Becky Farruggia began a campaign to raise money for billboards to share a message about drug overdoses.

According to the U.S. Attorney Edward Stanton's office, so far in 2016 the Memphis Police Department has investigated 91 deadly heroin overdose cases and 288 heroin overdose cases where the person survived.

Blake Renfrow, a father to 3 girls, was 28 years old when he died from a heroin overdose.

"He was the most loving, sweet kid. he had a smile that would light up the room," said Debra Easter, Renfrow's mother, "August 21st. He OD-ed and was found in our garage by my husband."

Easter said Blake moved to heroin after being on narcotics for a major surgery.

"He hated it. He would tell me, 'I hate this. I don't want to be this person. And he tried. He tried so hard to fight it, and at at the end lost the battle,'" remembered Easter.

She said Blake had been clean for a few months before relapsing.

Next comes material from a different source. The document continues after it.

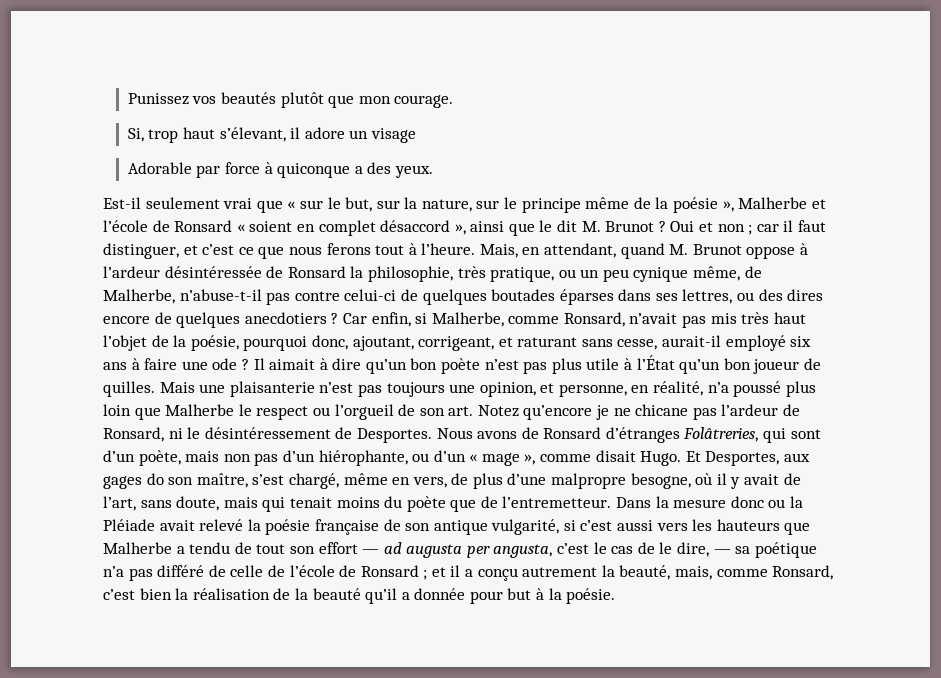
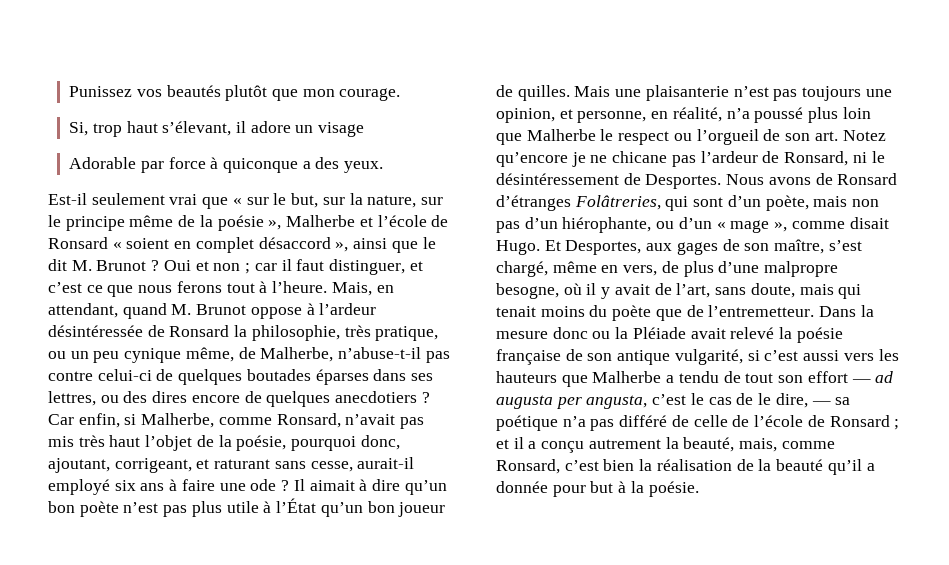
- Et Desportes, aux gages do son maître, s’est chargé, même en vers, de plus d’une malpropre besogne, où il y avait de l’art, sans doute, mais qui tenait moins du poète que de l’entremetteur.
+ Et Desportes, aux gages de son maître, s’est chargé, même en vers, de plus d’une malpropre besogne, où il y avait de l’art, sans doute, mais qui tenait moins du poète que de l’entremetteur.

"We've heard whoever he was with that night just dropped him off at the house and left him...could've knocked on our door, could've called 911. They just dropped him off and left him to die," said Easter.

Farruggia knows her daughter Kelsie could have met the same end. Kelsie also struggled with heroin.

"Today my daughter celebrates 90 days clean sober," Farruggia said through tears.

Farruggia's organization "Hearts for Hope and Healing" is raising money to bring billboards to raise awareness about drug overdoses to Memphis.

The signs by Tennessee Overdose Prevention were designed to remind people state law protects you from calling 911 if someone has overdosed. They also urge people to carry Naloxone, an antidote that can reverse an overdose.

Easter fully supports Farruggia's mission and knows her son would too.

"Blake lost 9 buddies before he passed away, and it never got any easier for him. Every time it happened it broke him, and I know that he would want us to do everything we could to help others from losing the battle," said Easter, "If we can help one family one kid not go through this it would be worth it."

The billboards would cost between $1,100 - $1,300 each and would share pictures of people in the Mid-South who died from heroin.